(Prompt)
Search the records for the string "background" and copy every line in which it appears.

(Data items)
=== Begin Enclosure ===

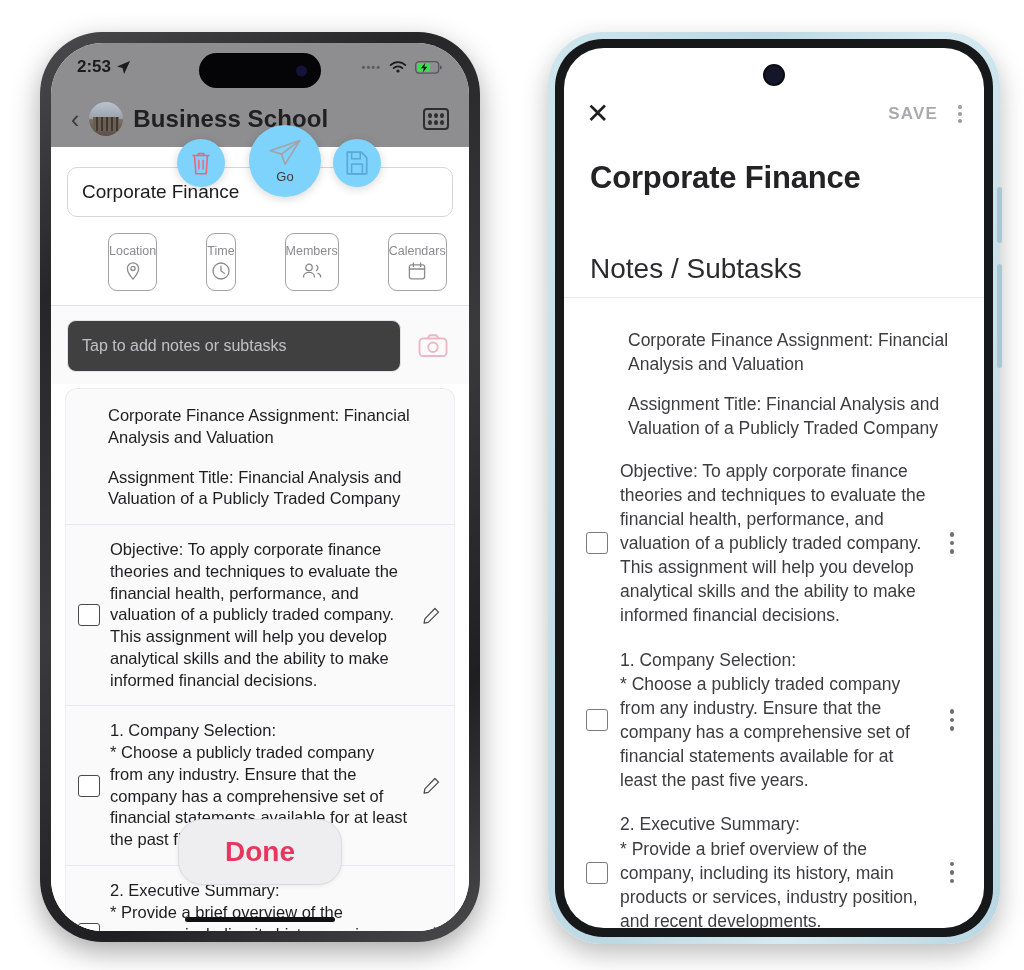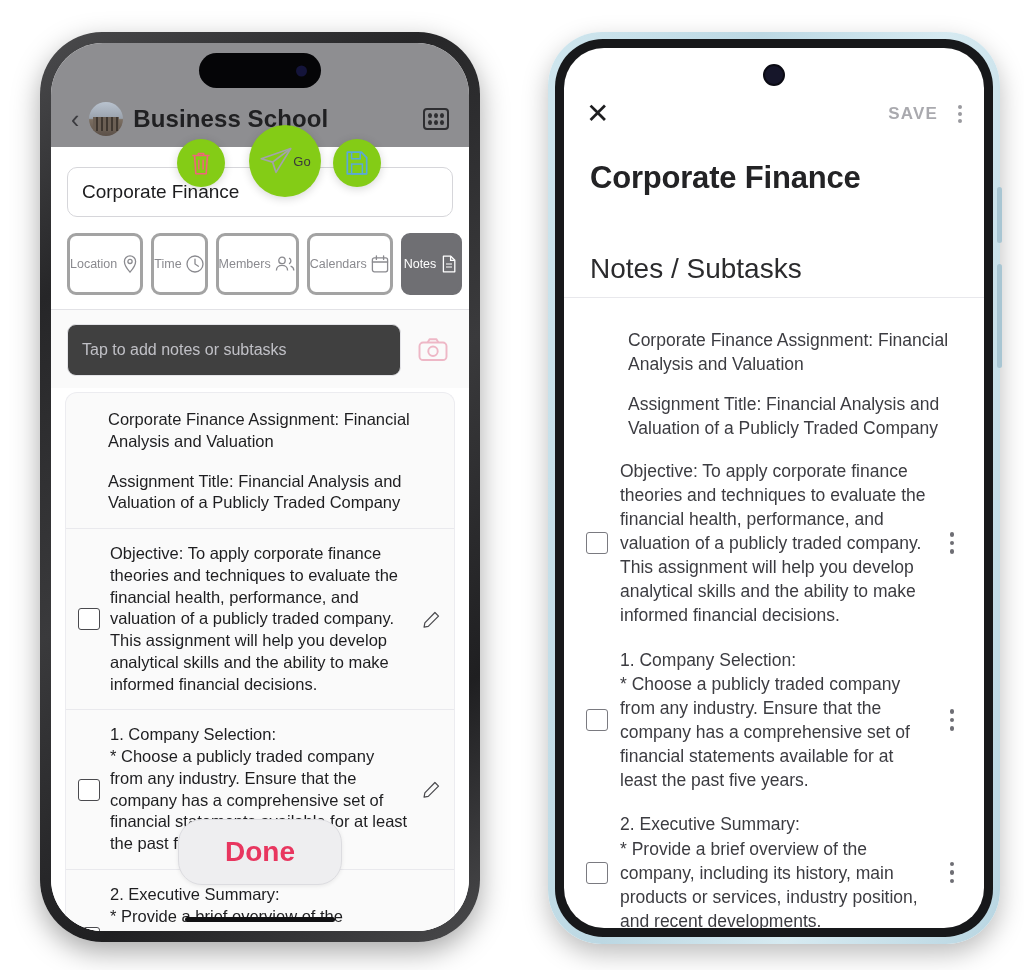--- a/index.html
+++ b/index.html
@@ -198,6 +198,28 @@
 
       <div class="ios-dim"></div>
 
+      <div class="ios-status">
+        <div class="left">
+          <span>2:53</span>
+          <svg width="15" height="15" viewBox="0 0 16 16">
+            <path d="M15 1 1 7l6 1.4L8.6 15z" fill="#1b1b1d"></path>
+          </svg>
+        </div>
+        <div class="right">
+          <span class="dots">••••</span>
+          <svg width="20" height="15" viewBox="0 0 20 15">
+            <path d="M10 12.6a1.6 1.6 0 1 0 0-3.2 1.6 1.6 0 0 0 0 3.2z" fill="#1b1b1d"></path>
+            <path d="M5.6 8.2a6.2 6.2 0 0 1 8.8 0" stroke="#1b1b1d" stroke-width="1.7" fill="none" stroke-linecap="round"></path>
+            <path d="M2.6 5.2a10.4 10.4 0 0 1 14.8 0" stroke="#1b1b1d" stroke-width="1.7" fill="none" stroke-linecap="round"></path>
+          </svg>
+          <svg width="28" height="15" viewBox="0 0 28 15">
+            <rect x="0.7" y="1.6" width="23" height="11.6" rx="3.4" fill="none" stroke="#55555a" stroke-width="1.3"></rect>
+            <rect x="2.1" y="3" width="13" height="8.8" rx="2" fill="#3ddc53"></rect>
+            <path d="M25 5.6v3.8c1.3-.3 1.9-.9 1.9-1.9S26.3 5.9 25 5.6z" fill="#55555a"></path>
+            <path d="M10.4 2.5 5.9 8.3h3l-1.2 4.4 4.6-5.9h-3z" fill="#17171a"></path>
+          </svg>
+        </div>
+      </div>
       <div class="dynamic-island">
         <span class="di-lens"></span>
       </div>

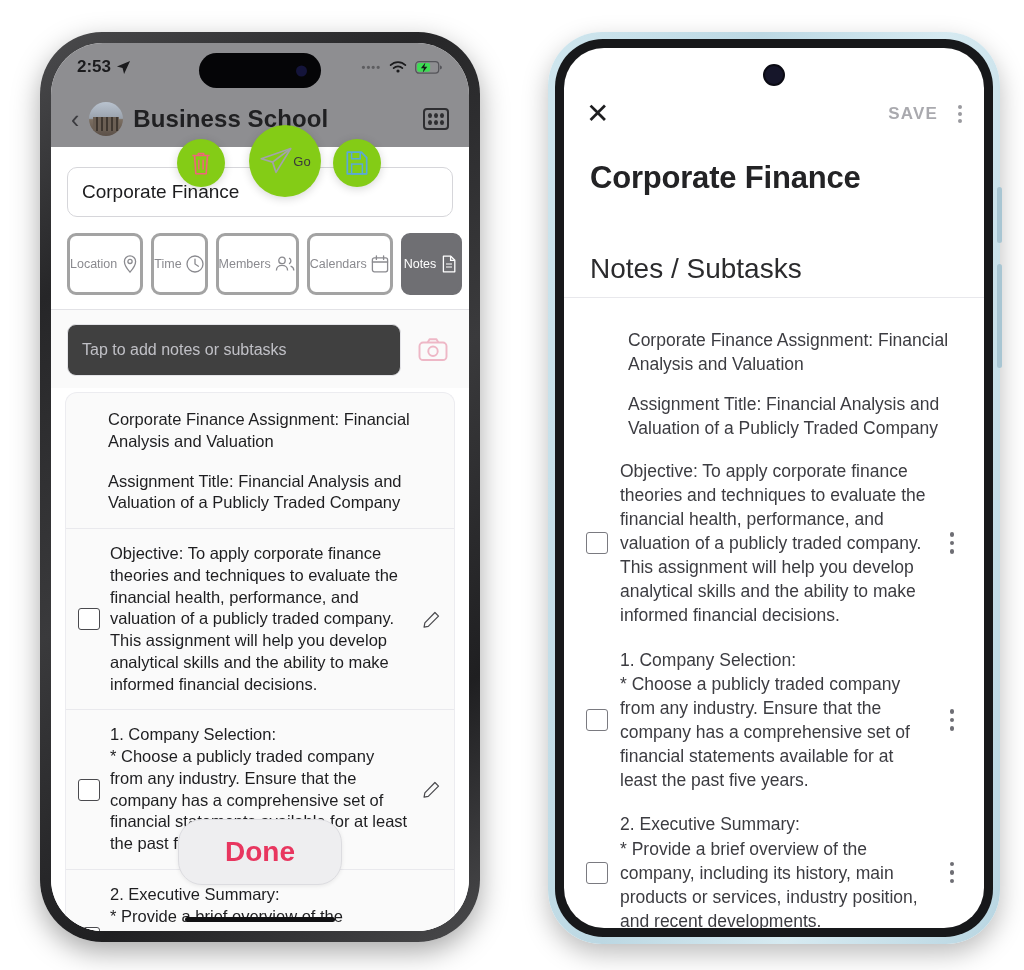--- a/index.html
+++ b/index.html
@@ -73,9 +73,9 @@
   
   .fab-row { position:absolute; top:100px; left:0; right:0; height:0; z-index: 30; }
   .fab {
-    position:absolute; background:#84cc16; border-radius:50%;
+    position:absolute; background:#7dd3fc; border-radius:50%;
     box-shadow: 0 2px 10px rgba(0,0,0,.16);
-    display:flex; align-items:center; justify-content:center; 
+    display:flex; align-items:center; justify-content:center; flex-direction:column;
   }
   .fab-trash { left:126px; top:-4px; width:48px;height:48px; }
   .fab-go    { left:198px; top:-18px; width:72px;height:72px; }

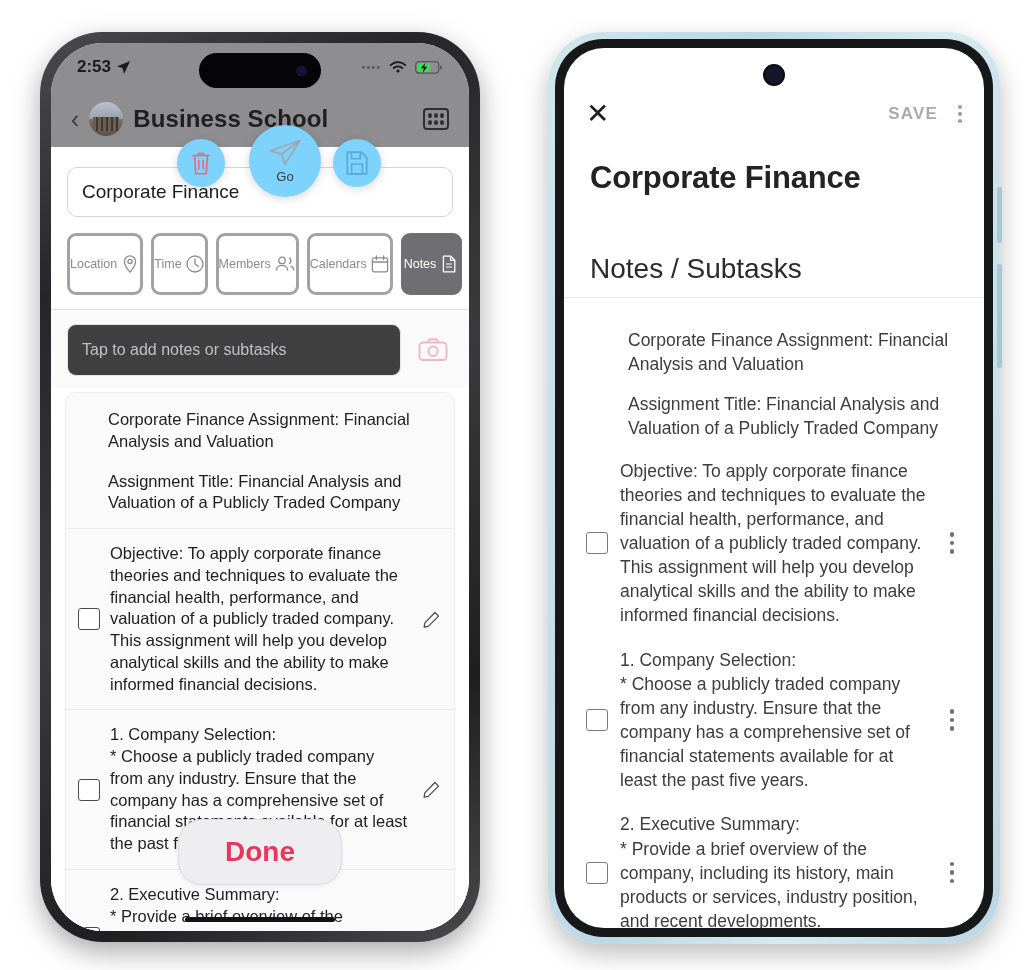--- a/index.html
+++ b/index.html
@@ -92,9 +92,9 @@
   }
   .tabs-row { display:flex; gap:8px; padding: 16px 16px 14px 16px; }
   .tab {
-    flex:1; height:56px; border:3px solid #a3a3a3; border-radius:9px;
-    display:flex; flex-direction:row; align-items:center; justify-content:center; gap:3px;
-    background:#fff; color:#8a8a8f; font-size:12.5px;
+    flex:1; height:56px; border:1px solid #a3a3a3; border-radius:9px;
+    display:flex; flex-direction:column; align-items:center; justify-content:center; gap:3px;
+    background:#fff; color:#8a8a8f; font-size:12.5px;margin-left:41px;
   }
   .tab.active { background:#6f6f73; border-color:#6f6f73; color:#ffffff; }
   .tab svg { display:block; }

=== End Enclosure ===

(Exercise result)
-    position:absolute; background:#84cc16; border-radius:50%;
+    position:absolute; background:#7dd3fc; border-radius:50%;
-    background:#fff; color:#8a8a8f; font-size:12.5px;
+    background:#fff; color:#8a8a8f; font-size:12.5px;margin-left:41px;
   .tab.active { background:#6f6f73; border-color:#6f6f73; color:#ffffff; }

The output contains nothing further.